До семи часов вечера Зина не покидала Петра Ильича и Вику. Потом собралась домой. Уходя, позвала зачем-то Петра Ильича на лестницу.

— Кремнев просил передать, — сказала она осторожно, — что Гроттэ уехал в Италию. На неделю. Монтировать завод… Италия купила у нас патент на гроттит.

Вика лежала, повернувшись лицом к стене. По выражению ее плеч и затылка Петр Ильич понимал, что она же еще на него и гневается.

Знакомое, жгучее и бессильное чувство несправедливого обвинения, чувство, казалось, давно забытое, перехватило Петру Ильичу дыхание.

«Ведь это было уже когда-то со мной… Страшная, жгущая неприязнь, смешанная с любовью».

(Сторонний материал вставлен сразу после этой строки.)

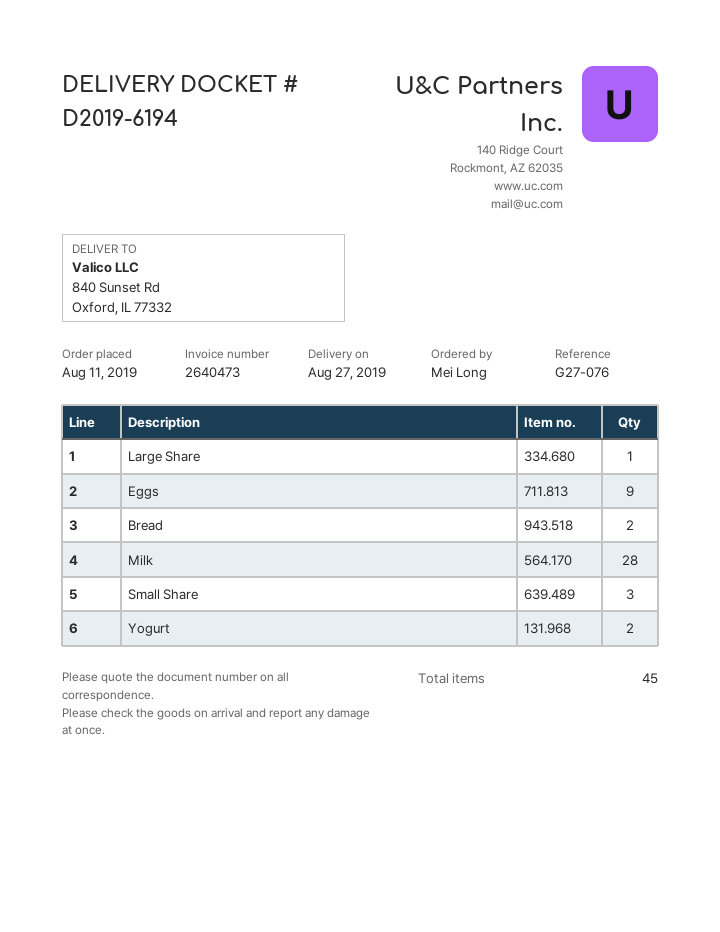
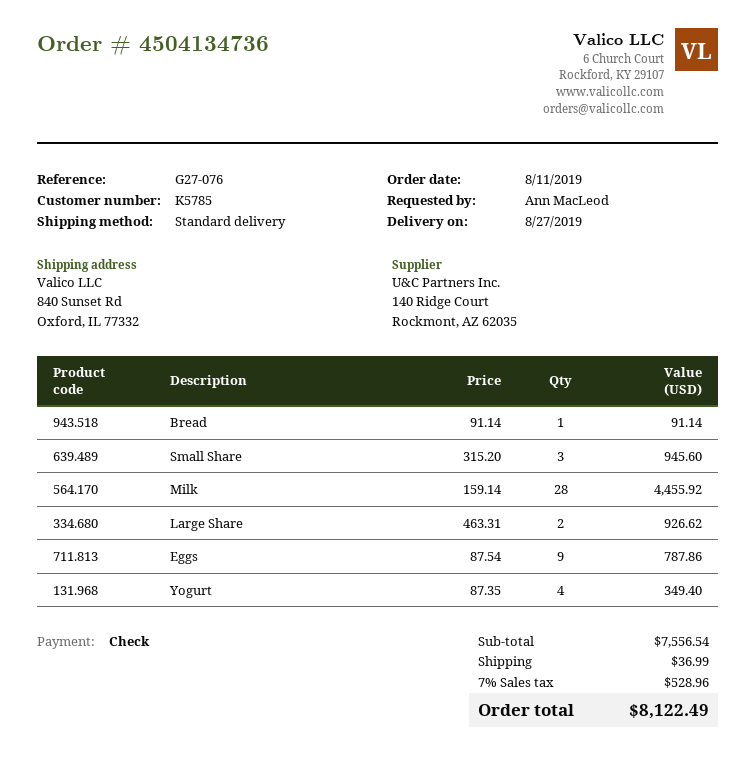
ordered by: Mei Long -> Ann MacLeod
Large Share: 1 -> 2
Bread: 2 -> 1
Yogurt: 2 -> 4

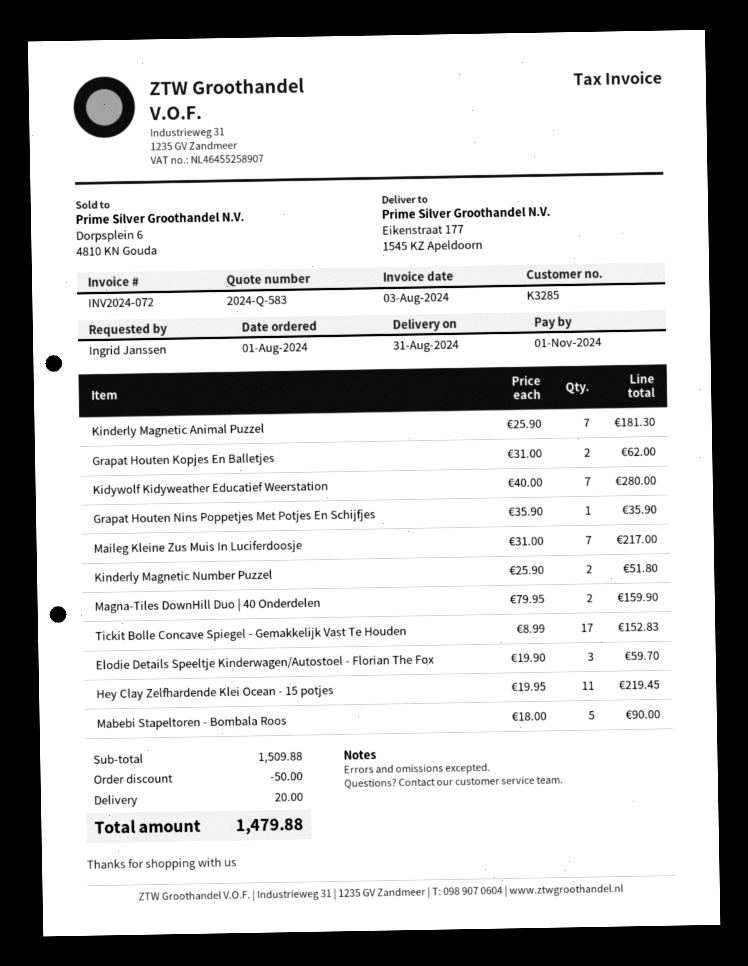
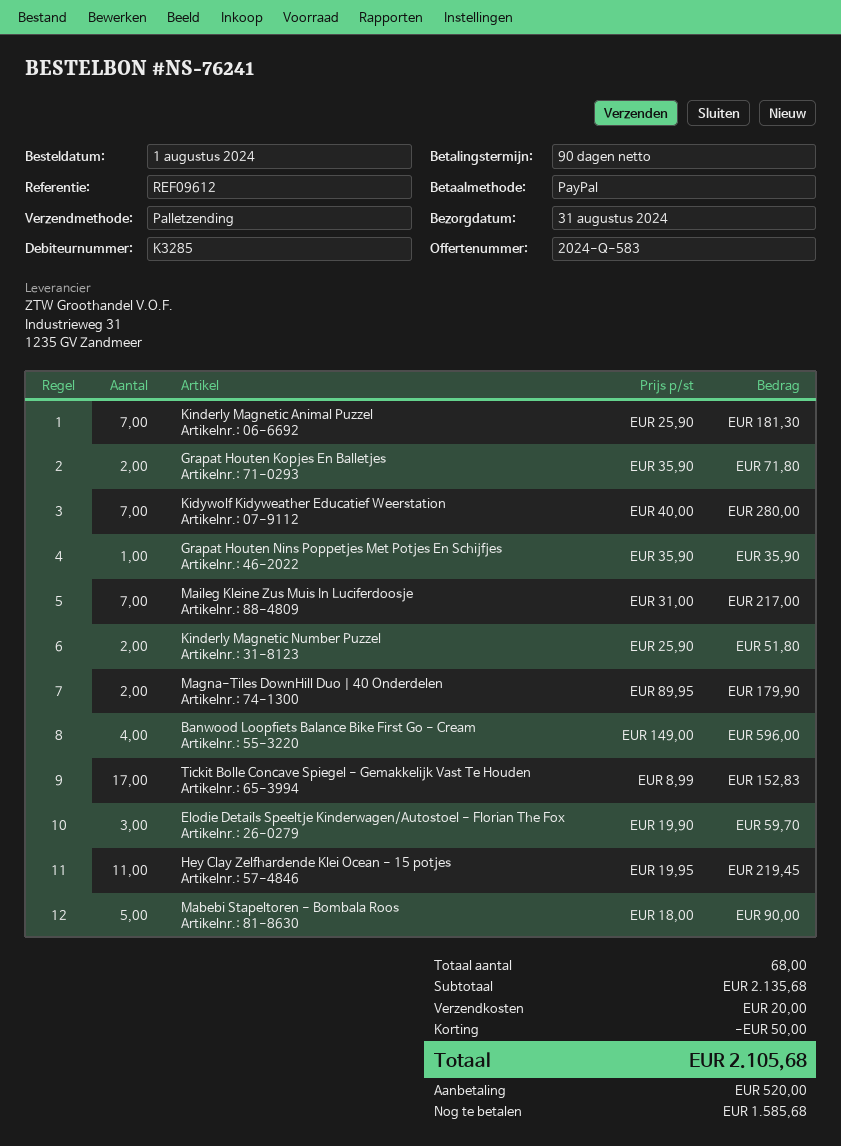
Grapat Houten Kopjes En Balletjes: 2 x 31.00 = 62.00 -> 2 x 35.90 = 71.80
Magna-Tiles DownHill Duo | 40 Onderdelen: 2 x 79.95 = 159.90 -> 2 x 89.95 = 179.90
Banwood Loopfiets Balance Bike First Go - Cream: none -> 4 x 149.00 = 596.00
subtotal: 1509.88 -> 2135.68
total: 1479.88 -> 2105.68

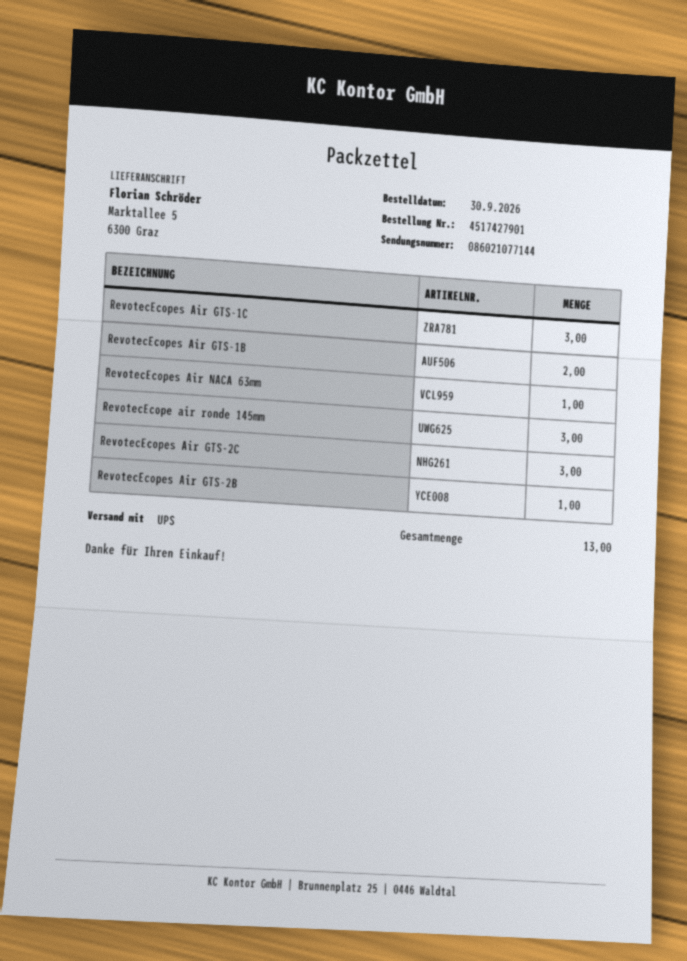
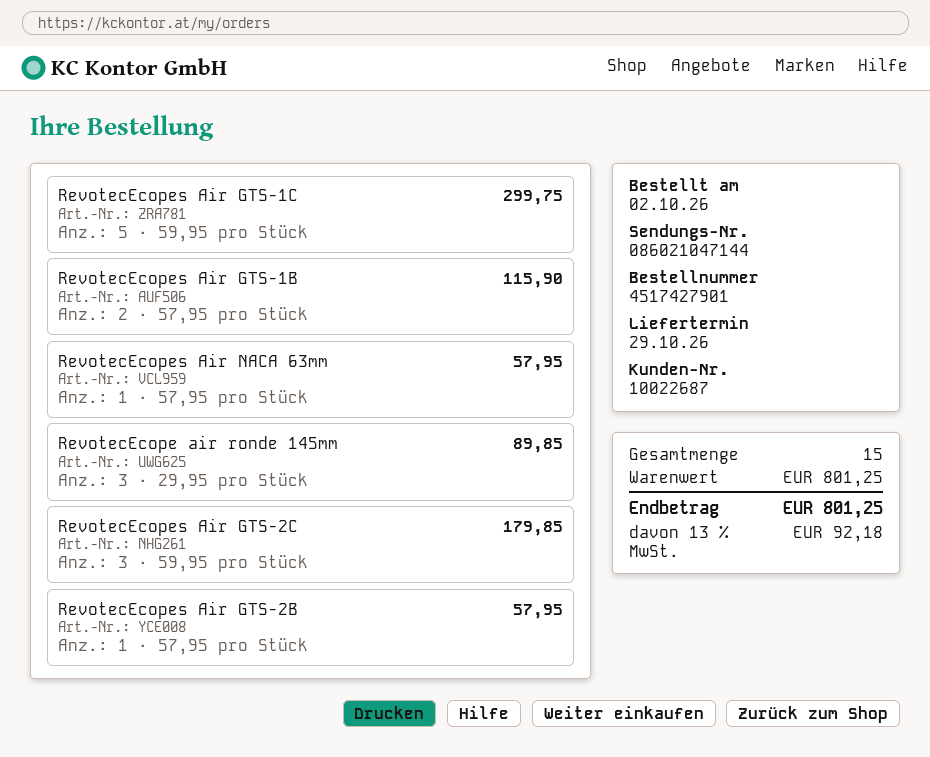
order date: 2026-09-30 -> 2026-10-02
tracking number: 086021077144 -> 086021047144
RevotecEcopes Air GTS-1C: 3 -> 5
total quantity: 13 -> 15

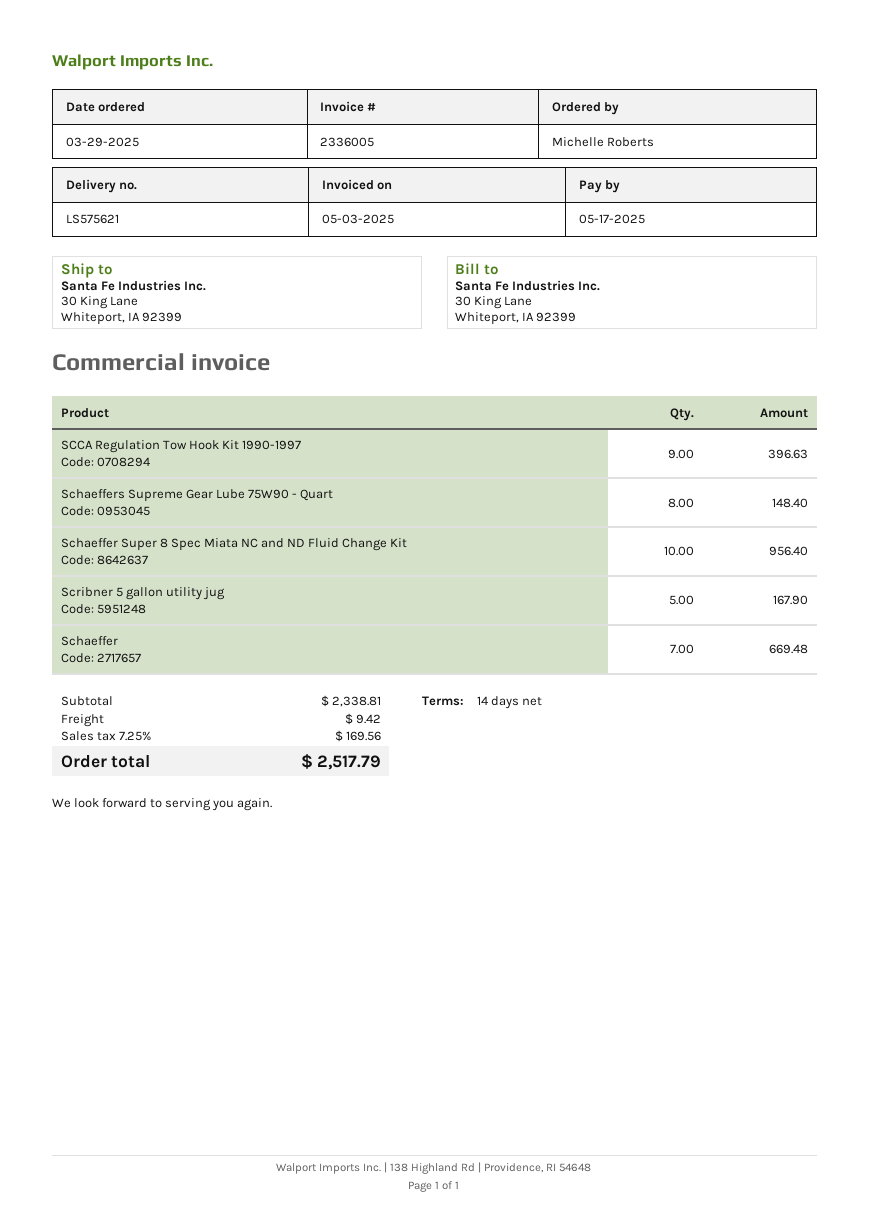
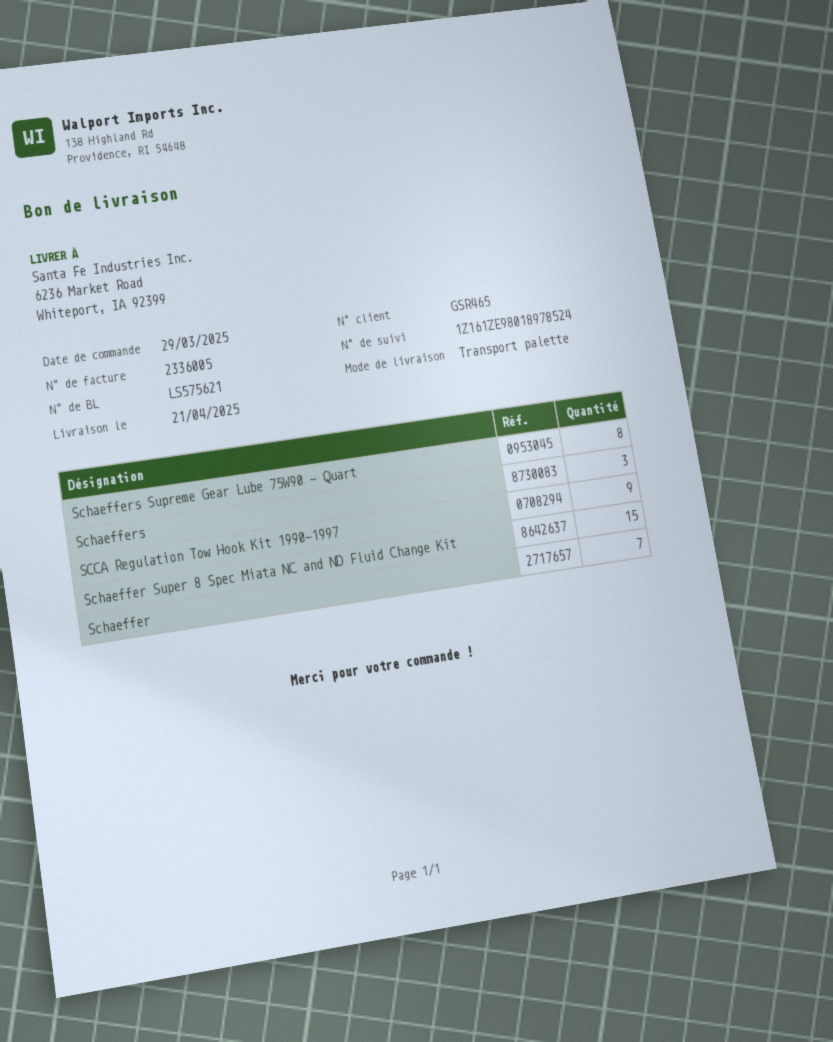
ship to: 30 King Lane, Whiteport, IA 92399 -> 6236 Market Road, Whiteport, IA 92399
Schaeffer Super 8 Spec Miata NC and ND Fluid Change Kit: 10 -> 15
Scribner 5 gallon utility jug: 5 -> none
Schaeffers: none -> 3

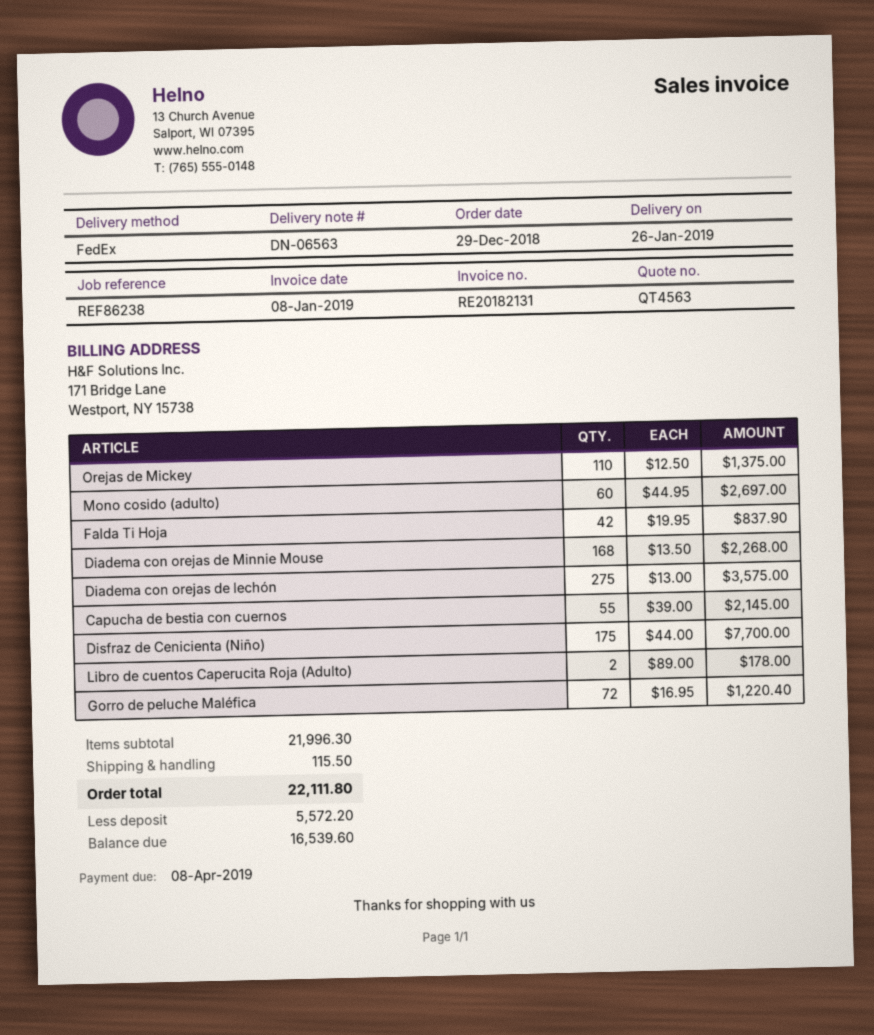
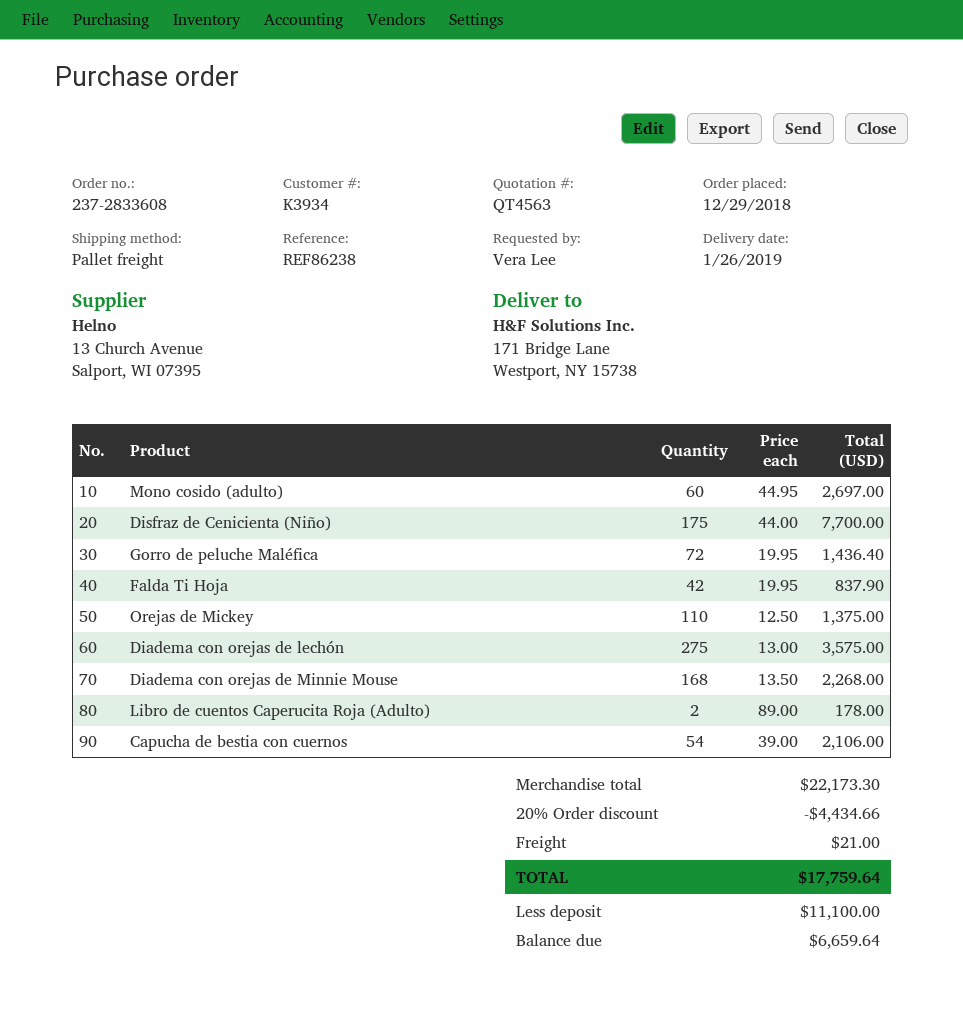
shipping method: FedEx -> pallet freight
Capucha de bestia con cuernos: 55 x 39.00 = 2145.00 -> 54 x 39.00 = 2106.00
Gorro de peluche Maléfica: 72 x 16.95 = 1220.40 -> 72 x 19.95 = 1436.40
subtotal: 21996.30 -> 22173.30
discount: none -> 20% = 4434.66
shipping: 115.50 -> 21.00
total: 22111.80 -> 17759.64
deposit: 5572.20 -> 11100.00
balance: 16539.60 -> 6659.64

Чувство злобы и досады, мгновенной и жгучей досады чаще всего охватывает нас именно по отношению к самому близкому, самому родному для нас человеку. Хочется от этого спрятаться. Ужасаешься, не понимаешь, стыдишься себя.

Что же это? Может быть, неосознанное право власти над жизнью, подчиненной нам?

Мало кого он кровно, то есть истинно, когда-нибудь любил.

Чужие почти всегда возвращали ему внимание, к ним обращенное. Они возвращали ему его же тепло— стойкой и благодарной памятью. Иногда он страшился уважения, которое внушал. И спрашивал себя: не обманул ли кого помимо своей воли?

Но разве можно это назвать обманом? Обманывая преувеличенным, недорого стоящим теплом и сочувствием, он оставался собой и не обманывал никогда.

Только в чувствах подлинных проявляется истинный темперамент человека. И он подчас становится тяжел. Подлинное всегда смешновато и тяжко.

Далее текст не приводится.